[Extracted records]

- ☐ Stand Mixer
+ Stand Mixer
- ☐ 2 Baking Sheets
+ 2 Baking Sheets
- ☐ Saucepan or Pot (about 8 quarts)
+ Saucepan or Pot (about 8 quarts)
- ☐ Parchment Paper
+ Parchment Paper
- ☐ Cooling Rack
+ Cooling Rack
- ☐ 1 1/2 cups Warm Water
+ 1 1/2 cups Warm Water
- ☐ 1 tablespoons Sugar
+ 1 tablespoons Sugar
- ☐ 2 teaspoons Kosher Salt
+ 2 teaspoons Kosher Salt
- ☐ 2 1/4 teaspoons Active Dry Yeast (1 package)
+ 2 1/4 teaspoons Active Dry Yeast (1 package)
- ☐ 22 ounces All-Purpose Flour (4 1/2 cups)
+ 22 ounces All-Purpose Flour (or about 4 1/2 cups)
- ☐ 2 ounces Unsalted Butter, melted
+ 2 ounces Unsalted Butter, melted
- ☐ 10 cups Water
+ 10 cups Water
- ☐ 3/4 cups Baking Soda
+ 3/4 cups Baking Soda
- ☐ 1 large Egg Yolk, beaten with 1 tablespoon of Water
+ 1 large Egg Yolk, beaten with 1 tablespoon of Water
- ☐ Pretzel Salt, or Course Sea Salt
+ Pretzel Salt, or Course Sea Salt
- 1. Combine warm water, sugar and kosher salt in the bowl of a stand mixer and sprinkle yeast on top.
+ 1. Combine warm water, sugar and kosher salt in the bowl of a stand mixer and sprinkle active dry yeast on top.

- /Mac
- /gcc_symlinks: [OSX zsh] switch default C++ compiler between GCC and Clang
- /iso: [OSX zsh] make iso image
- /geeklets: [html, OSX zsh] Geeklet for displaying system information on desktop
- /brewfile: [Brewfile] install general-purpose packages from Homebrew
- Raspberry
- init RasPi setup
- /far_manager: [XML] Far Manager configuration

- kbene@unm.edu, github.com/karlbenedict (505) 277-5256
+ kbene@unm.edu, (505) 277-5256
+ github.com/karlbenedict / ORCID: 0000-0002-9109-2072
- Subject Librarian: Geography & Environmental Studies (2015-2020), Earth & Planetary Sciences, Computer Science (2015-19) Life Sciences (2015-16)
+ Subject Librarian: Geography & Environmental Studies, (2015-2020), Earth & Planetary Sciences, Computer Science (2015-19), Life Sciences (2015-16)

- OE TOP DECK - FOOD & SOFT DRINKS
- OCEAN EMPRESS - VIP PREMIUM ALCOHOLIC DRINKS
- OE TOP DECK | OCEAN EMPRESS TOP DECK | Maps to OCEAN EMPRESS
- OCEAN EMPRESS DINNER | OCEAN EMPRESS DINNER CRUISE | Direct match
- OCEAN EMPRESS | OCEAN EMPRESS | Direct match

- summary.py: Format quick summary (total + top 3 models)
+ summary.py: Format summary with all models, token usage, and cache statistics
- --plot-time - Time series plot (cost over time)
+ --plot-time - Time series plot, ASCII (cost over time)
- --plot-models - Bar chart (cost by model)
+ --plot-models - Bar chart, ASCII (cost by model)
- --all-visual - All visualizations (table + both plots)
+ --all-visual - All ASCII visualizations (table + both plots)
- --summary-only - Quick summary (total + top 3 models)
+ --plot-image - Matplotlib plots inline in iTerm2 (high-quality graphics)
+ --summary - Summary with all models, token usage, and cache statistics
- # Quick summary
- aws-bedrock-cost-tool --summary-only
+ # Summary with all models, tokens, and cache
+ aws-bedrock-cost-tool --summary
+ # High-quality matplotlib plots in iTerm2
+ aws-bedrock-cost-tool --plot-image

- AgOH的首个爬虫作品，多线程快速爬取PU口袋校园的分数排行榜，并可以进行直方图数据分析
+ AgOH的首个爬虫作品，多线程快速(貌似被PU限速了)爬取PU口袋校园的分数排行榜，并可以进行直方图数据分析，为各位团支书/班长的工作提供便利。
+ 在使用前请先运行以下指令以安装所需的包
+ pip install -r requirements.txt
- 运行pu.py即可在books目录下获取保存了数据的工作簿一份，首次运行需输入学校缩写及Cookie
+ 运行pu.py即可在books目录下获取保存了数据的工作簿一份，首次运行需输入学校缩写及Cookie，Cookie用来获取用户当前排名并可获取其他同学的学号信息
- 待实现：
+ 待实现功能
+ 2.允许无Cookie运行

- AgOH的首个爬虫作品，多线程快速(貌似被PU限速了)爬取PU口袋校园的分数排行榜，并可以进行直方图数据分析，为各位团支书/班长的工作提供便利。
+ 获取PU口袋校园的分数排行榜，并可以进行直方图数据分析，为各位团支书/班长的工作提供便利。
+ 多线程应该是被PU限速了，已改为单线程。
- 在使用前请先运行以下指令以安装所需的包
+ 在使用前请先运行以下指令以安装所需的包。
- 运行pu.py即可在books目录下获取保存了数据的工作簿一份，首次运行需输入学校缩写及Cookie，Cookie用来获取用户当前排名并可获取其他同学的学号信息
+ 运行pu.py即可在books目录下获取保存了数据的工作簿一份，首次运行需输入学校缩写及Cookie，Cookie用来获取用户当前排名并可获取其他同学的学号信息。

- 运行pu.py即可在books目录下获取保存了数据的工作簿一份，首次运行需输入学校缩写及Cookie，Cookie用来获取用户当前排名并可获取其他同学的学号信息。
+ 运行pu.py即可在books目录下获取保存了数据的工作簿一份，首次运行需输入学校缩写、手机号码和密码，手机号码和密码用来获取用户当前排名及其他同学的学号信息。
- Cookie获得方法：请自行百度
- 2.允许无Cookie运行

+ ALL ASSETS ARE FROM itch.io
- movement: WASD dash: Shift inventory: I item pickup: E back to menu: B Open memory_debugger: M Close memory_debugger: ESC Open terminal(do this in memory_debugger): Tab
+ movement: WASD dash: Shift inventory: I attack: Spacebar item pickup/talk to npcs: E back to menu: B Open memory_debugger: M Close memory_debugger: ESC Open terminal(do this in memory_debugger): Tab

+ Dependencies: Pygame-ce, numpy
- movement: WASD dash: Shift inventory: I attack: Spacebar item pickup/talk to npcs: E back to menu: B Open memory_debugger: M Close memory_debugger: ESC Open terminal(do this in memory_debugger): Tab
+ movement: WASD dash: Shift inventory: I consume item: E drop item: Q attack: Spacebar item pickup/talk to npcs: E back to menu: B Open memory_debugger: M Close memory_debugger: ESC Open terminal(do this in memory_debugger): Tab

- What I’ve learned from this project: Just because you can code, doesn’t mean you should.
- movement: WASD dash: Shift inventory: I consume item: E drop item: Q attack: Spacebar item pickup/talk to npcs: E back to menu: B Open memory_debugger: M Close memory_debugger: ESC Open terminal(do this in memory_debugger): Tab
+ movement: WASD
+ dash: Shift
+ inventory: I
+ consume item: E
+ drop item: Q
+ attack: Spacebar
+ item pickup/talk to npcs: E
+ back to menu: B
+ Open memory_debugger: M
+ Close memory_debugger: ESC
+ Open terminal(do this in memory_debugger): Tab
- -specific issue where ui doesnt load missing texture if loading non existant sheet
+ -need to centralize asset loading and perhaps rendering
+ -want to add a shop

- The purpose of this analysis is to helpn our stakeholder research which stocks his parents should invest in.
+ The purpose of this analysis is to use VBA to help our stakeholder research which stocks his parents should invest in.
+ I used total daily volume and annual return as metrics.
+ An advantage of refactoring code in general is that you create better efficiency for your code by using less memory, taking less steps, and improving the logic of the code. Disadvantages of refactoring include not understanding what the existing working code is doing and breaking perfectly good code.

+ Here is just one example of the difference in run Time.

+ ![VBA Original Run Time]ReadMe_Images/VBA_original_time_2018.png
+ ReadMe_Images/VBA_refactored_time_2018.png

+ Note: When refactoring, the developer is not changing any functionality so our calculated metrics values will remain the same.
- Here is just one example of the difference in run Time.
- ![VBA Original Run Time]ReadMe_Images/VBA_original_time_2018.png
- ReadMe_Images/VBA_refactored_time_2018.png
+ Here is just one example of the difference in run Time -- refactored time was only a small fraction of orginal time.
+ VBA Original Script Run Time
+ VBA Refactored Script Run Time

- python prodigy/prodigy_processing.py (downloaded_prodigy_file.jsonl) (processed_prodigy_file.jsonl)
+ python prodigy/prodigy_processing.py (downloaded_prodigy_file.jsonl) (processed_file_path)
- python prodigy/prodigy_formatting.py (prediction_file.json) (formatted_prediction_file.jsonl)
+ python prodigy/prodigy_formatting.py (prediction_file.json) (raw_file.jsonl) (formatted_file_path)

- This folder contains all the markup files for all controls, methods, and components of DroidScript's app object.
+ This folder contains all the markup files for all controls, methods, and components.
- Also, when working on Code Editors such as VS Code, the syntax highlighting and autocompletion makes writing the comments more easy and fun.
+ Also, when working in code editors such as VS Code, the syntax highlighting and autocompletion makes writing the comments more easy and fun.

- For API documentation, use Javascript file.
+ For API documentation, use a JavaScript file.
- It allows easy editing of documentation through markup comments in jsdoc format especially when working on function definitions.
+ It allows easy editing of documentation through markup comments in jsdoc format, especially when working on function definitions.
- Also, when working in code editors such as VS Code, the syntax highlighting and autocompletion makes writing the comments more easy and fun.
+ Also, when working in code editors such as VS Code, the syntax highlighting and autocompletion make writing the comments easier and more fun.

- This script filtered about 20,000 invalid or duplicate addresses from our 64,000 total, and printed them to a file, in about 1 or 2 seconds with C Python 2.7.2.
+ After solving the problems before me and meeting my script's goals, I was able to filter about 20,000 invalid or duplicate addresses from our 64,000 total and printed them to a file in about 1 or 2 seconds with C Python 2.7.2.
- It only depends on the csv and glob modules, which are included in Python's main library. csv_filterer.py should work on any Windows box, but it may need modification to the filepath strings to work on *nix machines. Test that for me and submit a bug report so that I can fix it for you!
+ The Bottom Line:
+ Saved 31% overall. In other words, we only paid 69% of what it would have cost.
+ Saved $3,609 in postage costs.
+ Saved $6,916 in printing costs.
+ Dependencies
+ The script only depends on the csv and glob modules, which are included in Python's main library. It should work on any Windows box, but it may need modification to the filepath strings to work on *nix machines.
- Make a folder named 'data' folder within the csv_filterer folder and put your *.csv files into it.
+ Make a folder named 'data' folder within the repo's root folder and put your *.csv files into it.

» **Exercise objective**: A faithful copy is required of the lines from the one with "- It only depends" through the last line of the data; please add nothing.

» **Answer**:
- It only depends on the csv and glob modules, which are included in Python's main library. csv_filterer.py should work on any Windows box, but it may need modification to the filepath strings to work on *nix machines. Test that for me and submit a bug report so that I can fix it for you!
+ The Bottom Line:
+ Saved 31% overall. In other words, we only paid 69% of what it would have cost.
+ Saved $3,609 in postage costs.
+ Saved $6,916 in printing costs.
+ Dependencies
+ The script only depends on the csv and glob modules, which are included in Python's main library. It should work on any Windows box, but it may need modification to the filepath strings to work on *nix machines.
- Make a folder named 'data' folder within the csv_filterer folder and put your *.csv files into it.
+ Make a folder named 'data' folder within the repo's root folder and put your *.csv files into it.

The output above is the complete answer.